__PROBLEM TO WORK ON__: A stretch of the entries below is to be set down exactly, running from the line with "[274,515,948,536] DeFi app" through the line with "(1443, 737) none", both included, and no other line.

__DATA FOR ANALYSIS__:
##########

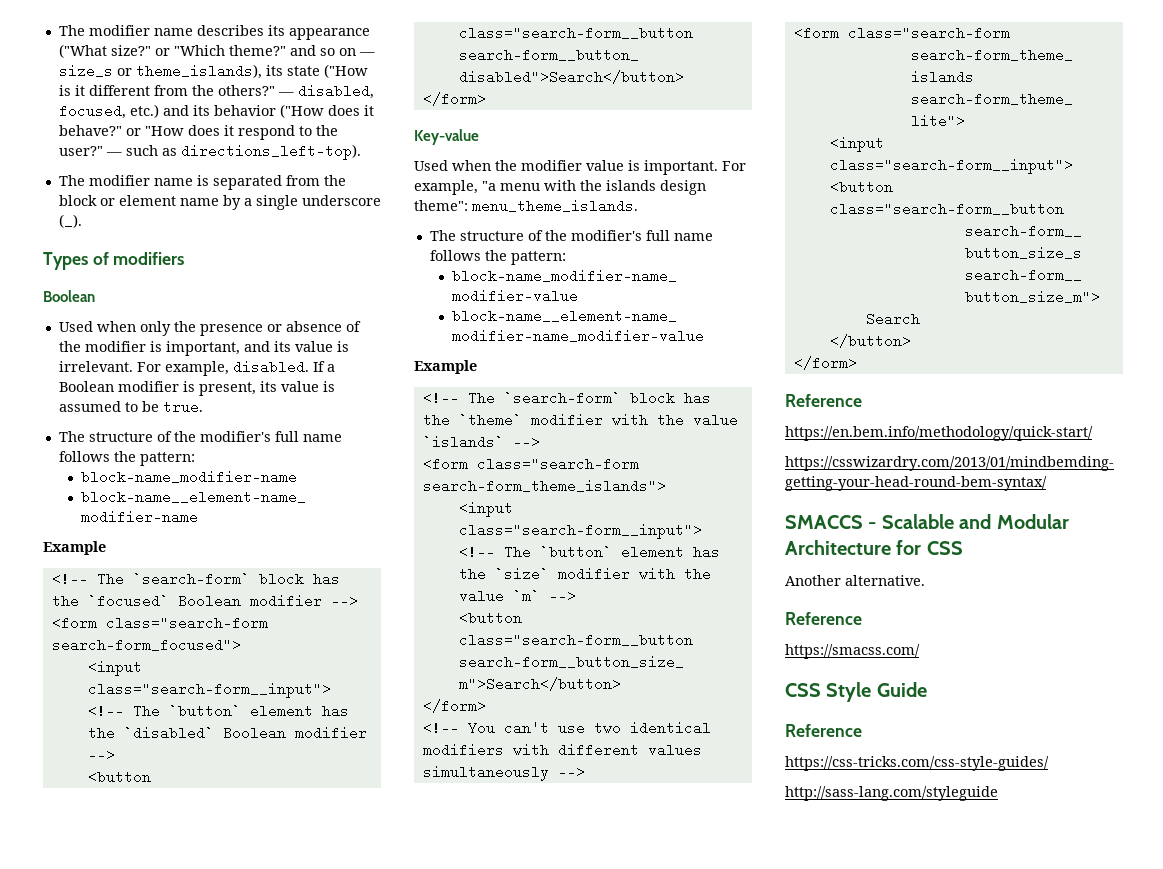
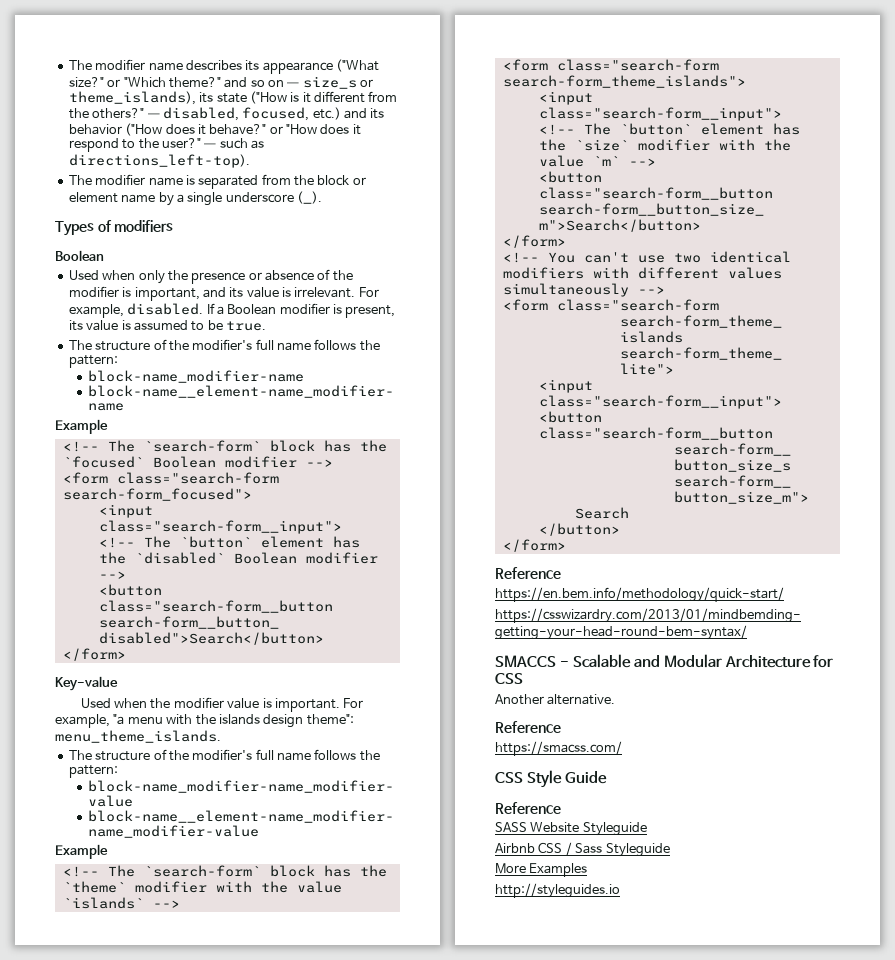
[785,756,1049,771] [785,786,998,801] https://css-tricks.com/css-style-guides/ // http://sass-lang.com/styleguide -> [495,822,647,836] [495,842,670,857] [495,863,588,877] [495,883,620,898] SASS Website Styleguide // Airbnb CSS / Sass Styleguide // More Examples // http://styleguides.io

##########

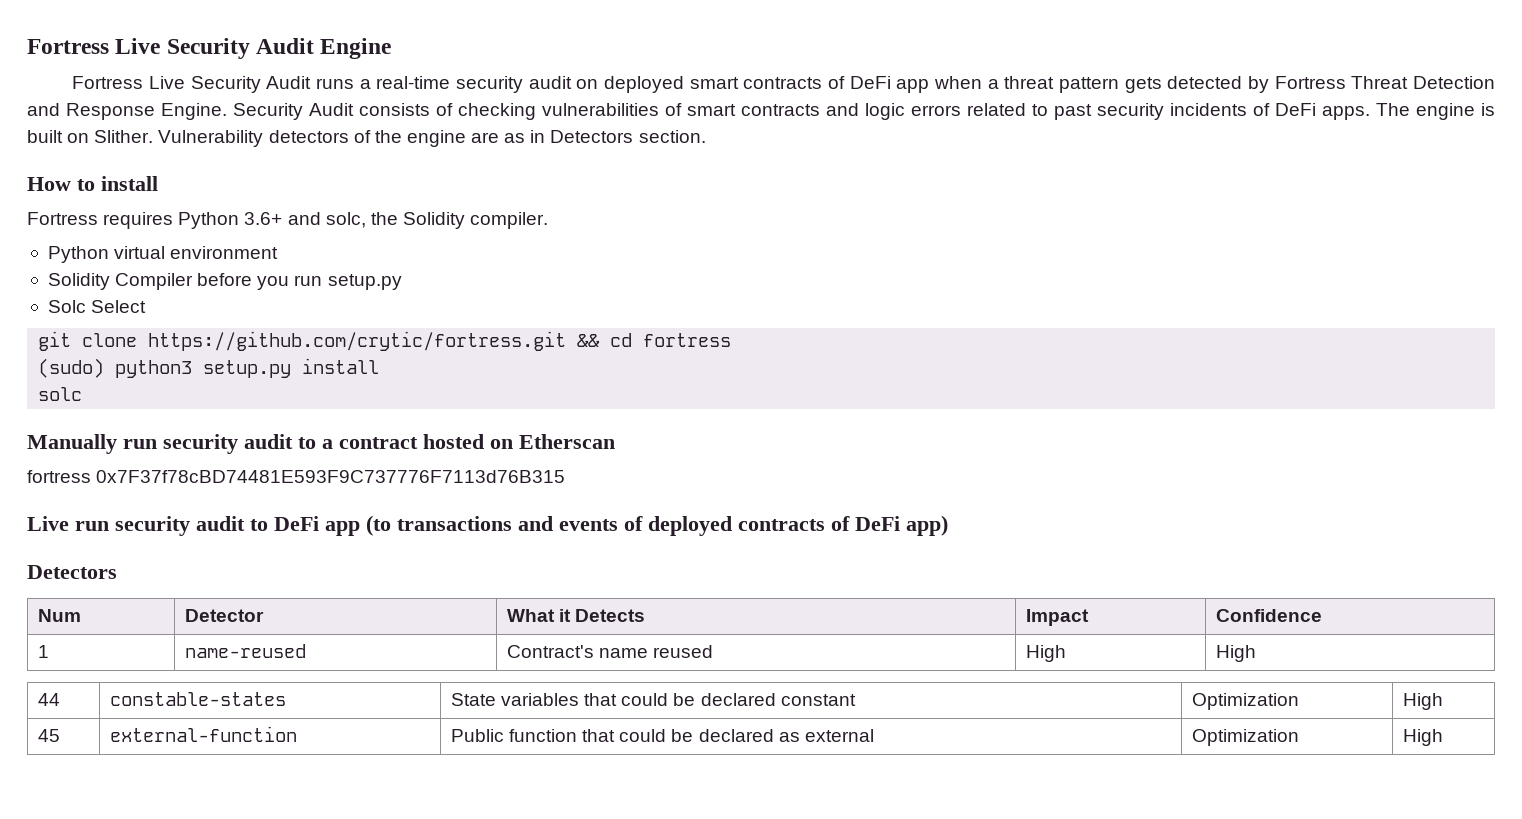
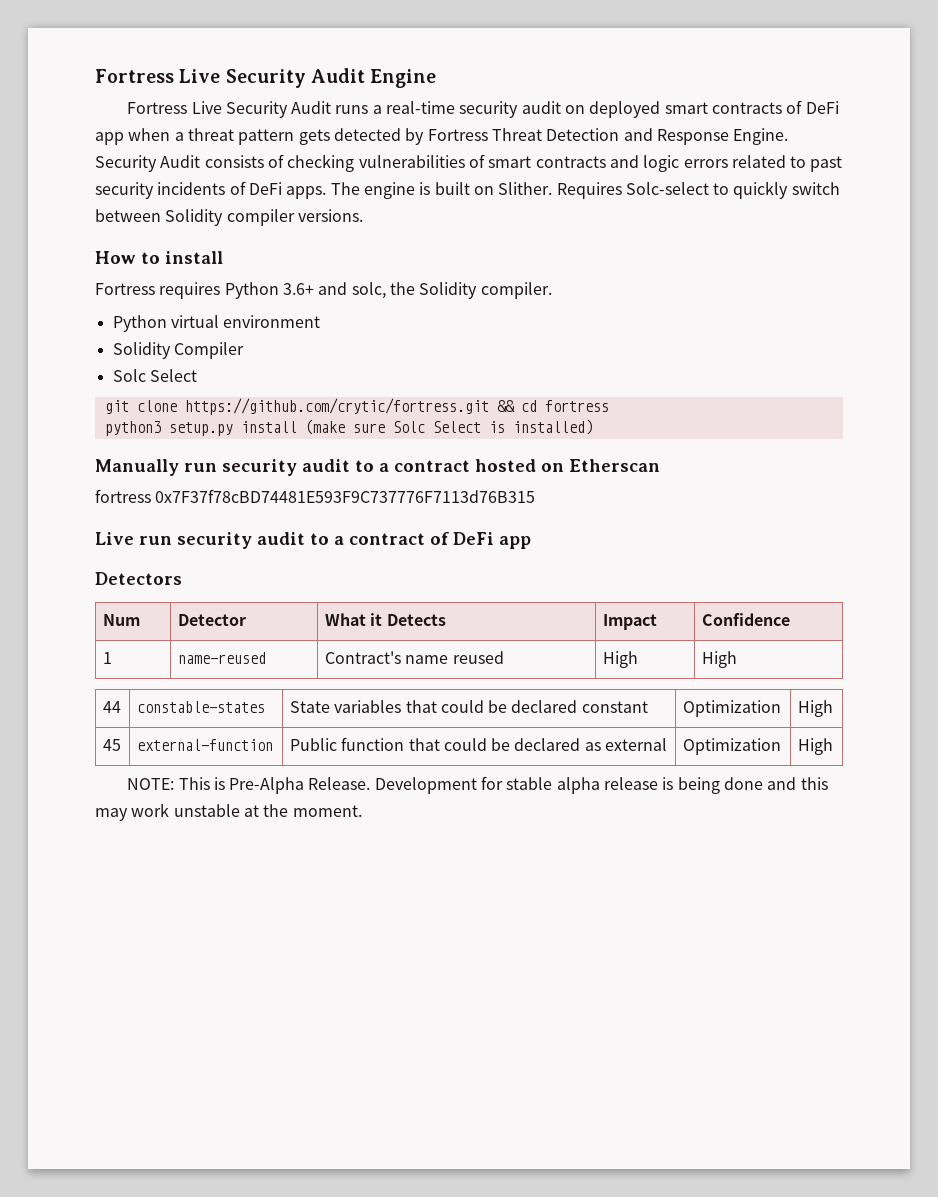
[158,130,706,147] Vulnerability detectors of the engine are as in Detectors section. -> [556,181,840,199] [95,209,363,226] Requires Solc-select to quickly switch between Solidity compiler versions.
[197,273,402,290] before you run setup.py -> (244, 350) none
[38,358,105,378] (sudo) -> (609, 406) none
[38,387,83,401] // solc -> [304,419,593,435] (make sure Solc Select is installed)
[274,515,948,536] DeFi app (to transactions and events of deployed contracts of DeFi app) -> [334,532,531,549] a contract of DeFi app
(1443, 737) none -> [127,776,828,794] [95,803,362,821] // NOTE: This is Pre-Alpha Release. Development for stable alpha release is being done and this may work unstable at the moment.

##########

__RESULT OF THIS TASK__:
[274,515,948,536] DeFi app (to transactions and events of deployed contracts of DeFi app) -> [334,532,531,549] a contract of DeFi app
(1443, 737) none -> [127,776,828,794] [95,803,362,821] // NOTE: This is Pre-Alpha Release. Development for stable alpha release is being done and this may work unstable at the moment.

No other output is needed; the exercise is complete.